La guerra in Ucraina ha portato con sé molte domande, anche sul lato economico. Tra queste, c'è quella sul compenso per chi viene inviato al fronte. In particolare, in Russia, a partire dal 2022, si è diffusa la notizia che ai cittadini registrati come disoccupati veniva offerta un'opportunità inaspettata: un contratto per partecipare al conflitto in Ucraina.

Questi individui, spesso senza lavoro e in cerca di reddito, vengono reclutati attraverso un sistema legato alla borsa del lavoro. Una volta selezionati, devono firmare un accordo di riservatezza militare — un passaggio obbligato — e si impegneranno a combattere sul campo.

Il compenso promesso è di circa 300.000 rubli al mese, l'equivalente di 5.000 euro, una cifra molto alta rispetto ai salari medi in Russia, specialmente per chi proviene da regioni depresse. Questo stipendio ha attirato l’attenzione di molti, spinti più dalla necessità economica che da motivazioni ideologiche.

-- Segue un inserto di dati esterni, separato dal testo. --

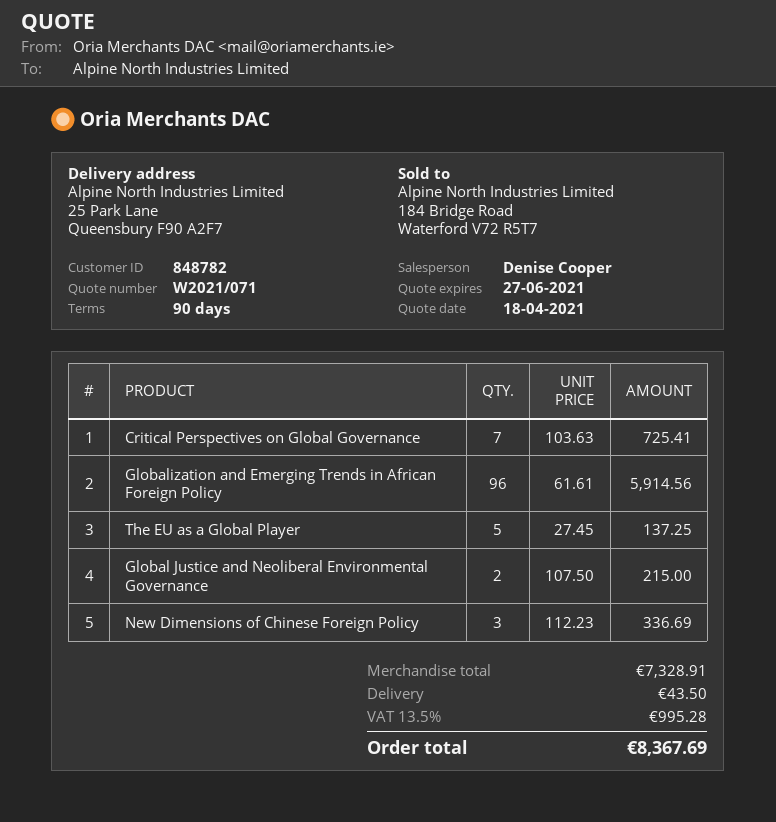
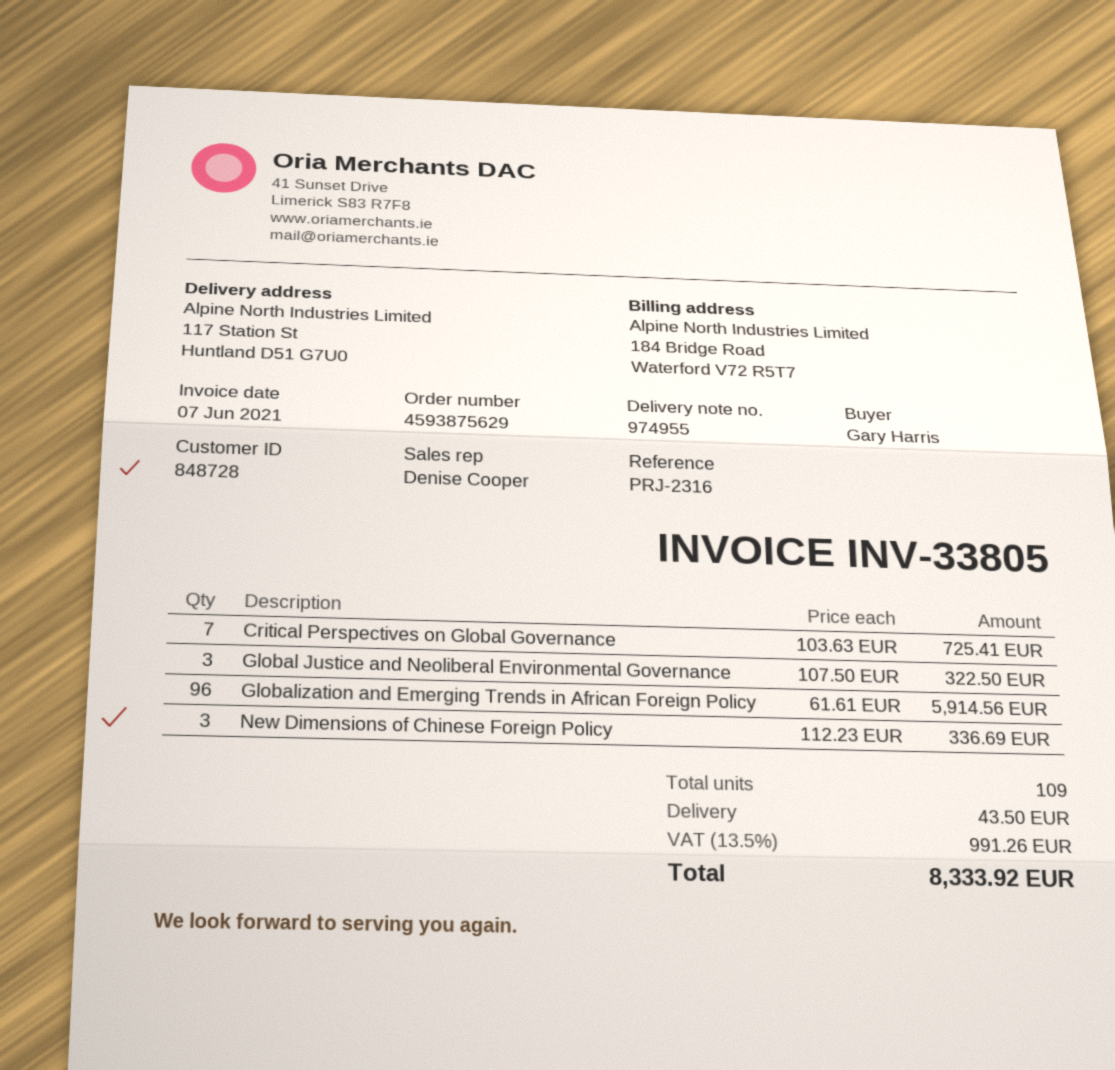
customer number: 848782 -> 848728
ship to: 25 Park Lane, Queensbury F90 A2F7 -> 117 Station St, Huntland D51 G7U0
The EU as a Global Player: 5 x 27.45 = 137.25 -> none
Global Justice and Neoliberal Environmental Governance: 2 x 107.50 = 215.00 -> 3 x 107.50 = 322.50
tax: 13.5% = 995.28 -> 13.5% = 991.26
total: 8367.69 -> 8333.92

La pratica solleva però forti dubbi etici e umanitari. Offrire denaro a persone in difficoltà per inviarle in una guerra pericolosa rischia di trasformare il bisogno in una leva per il reclutamento forzato sotto mentite spoglie. Nonostante le autorità russe non confermino ufficialmente tutti i dettagli, testimonianze e fonti indipendenti hanno raccontato casi concreti di questa dinamica.

Al di là dei numeri, resta il peso umano: dietro ogni contratto, c’è una vita messa a repentaglio, spesso per una somma che altrove sarebbe irrisoria. Il costo della guerra non si misura solo in soldi, ma in scelte impossibili, dettate dalla sopravvivenza.